[Collected data entries]
BEGIN
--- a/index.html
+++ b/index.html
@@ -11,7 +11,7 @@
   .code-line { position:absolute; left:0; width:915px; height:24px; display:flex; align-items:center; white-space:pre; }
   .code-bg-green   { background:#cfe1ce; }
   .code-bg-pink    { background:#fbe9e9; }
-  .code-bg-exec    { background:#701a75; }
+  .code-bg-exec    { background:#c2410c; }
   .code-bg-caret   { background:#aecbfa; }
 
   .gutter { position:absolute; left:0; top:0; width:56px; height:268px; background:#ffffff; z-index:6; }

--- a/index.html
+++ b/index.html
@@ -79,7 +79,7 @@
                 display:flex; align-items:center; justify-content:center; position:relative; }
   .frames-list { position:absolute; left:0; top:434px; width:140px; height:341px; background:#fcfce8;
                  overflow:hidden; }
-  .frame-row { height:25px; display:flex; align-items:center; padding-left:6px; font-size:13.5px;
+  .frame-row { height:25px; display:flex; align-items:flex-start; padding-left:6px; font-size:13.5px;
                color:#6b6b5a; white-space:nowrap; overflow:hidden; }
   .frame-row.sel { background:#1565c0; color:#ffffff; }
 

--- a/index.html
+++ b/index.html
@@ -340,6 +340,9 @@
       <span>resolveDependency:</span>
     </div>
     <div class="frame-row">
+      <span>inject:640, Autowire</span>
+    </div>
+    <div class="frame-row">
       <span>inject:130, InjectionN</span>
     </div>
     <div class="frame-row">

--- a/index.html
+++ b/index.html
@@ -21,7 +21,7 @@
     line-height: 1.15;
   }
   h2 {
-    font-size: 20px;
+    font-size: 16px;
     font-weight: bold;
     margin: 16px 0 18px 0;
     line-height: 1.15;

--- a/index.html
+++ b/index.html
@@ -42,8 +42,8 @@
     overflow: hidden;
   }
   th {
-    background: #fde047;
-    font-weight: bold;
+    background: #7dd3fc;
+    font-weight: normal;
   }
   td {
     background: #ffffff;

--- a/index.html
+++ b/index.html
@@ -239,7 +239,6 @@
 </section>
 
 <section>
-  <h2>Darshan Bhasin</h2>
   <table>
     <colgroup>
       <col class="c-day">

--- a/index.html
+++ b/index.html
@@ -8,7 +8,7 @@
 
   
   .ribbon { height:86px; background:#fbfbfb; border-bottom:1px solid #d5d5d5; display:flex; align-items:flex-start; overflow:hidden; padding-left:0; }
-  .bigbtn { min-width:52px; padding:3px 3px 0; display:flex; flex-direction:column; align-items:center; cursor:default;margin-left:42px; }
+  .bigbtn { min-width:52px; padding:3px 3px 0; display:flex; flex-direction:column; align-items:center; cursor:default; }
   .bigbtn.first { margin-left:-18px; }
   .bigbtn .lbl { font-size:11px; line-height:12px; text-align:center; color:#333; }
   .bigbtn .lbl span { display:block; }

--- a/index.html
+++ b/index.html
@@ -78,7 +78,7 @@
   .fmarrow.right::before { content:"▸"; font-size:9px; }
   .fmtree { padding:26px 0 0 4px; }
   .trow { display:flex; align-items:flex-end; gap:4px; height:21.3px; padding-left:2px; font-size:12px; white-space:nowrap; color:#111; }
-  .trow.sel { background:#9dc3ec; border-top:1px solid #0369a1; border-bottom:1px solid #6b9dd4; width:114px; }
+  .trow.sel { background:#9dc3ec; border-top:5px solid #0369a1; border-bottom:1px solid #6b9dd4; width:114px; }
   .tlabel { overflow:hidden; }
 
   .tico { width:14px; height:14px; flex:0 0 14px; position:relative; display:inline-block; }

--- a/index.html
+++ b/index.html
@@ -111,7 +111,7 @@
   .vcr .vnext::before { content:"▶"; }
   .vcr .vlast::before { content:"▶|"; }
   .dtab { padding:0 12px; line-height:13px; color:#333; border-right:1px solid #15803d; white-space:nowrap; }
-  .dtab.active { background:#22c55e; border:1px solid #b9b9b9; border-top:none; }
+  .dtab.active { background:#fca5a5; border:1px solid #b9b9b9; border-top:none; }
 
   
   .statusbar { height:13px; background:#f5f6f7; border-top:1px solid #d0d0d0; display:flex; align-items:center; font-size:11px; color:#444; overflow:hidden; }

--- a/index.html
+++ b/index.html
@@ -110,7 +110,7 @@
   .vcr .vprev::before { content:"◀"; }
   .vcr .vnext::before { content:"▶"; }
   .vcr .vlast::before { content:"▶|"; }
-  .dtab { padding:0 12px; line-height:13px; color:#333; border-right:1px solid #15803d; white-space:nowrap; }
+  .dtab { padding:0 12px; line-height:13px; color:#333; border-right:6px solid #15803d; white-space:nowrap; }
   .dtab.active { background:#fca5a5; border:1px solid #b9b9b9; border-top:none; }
END
# GOAL OF THE EXERCISE
In the records above, find each line with the word "nowrap" and copy it out.

# SOLUTION
                color:#6b6b5a; white-space:nowrap; overflow:hidden; }
   .trow { display:flex; align-items:flex-end; gap:4px; height:21.3px; padding-left:2px; font-size:12px; white-space:nowrap; color:#111; }
   .dtab { padding:0 12px; line-height:13px; color:#333; border-right:1px solid #15803d; white-space:nowrap; }
-  .dtab { padding:0 12px; line-height:13px; color:#333; border-right:1px solid #15803d; white-space:nowrap; }
+  .dtab { padding:0 12px; line-height:13px; color:#333; border-right:6px solid #15803d; white-space:nowrap; }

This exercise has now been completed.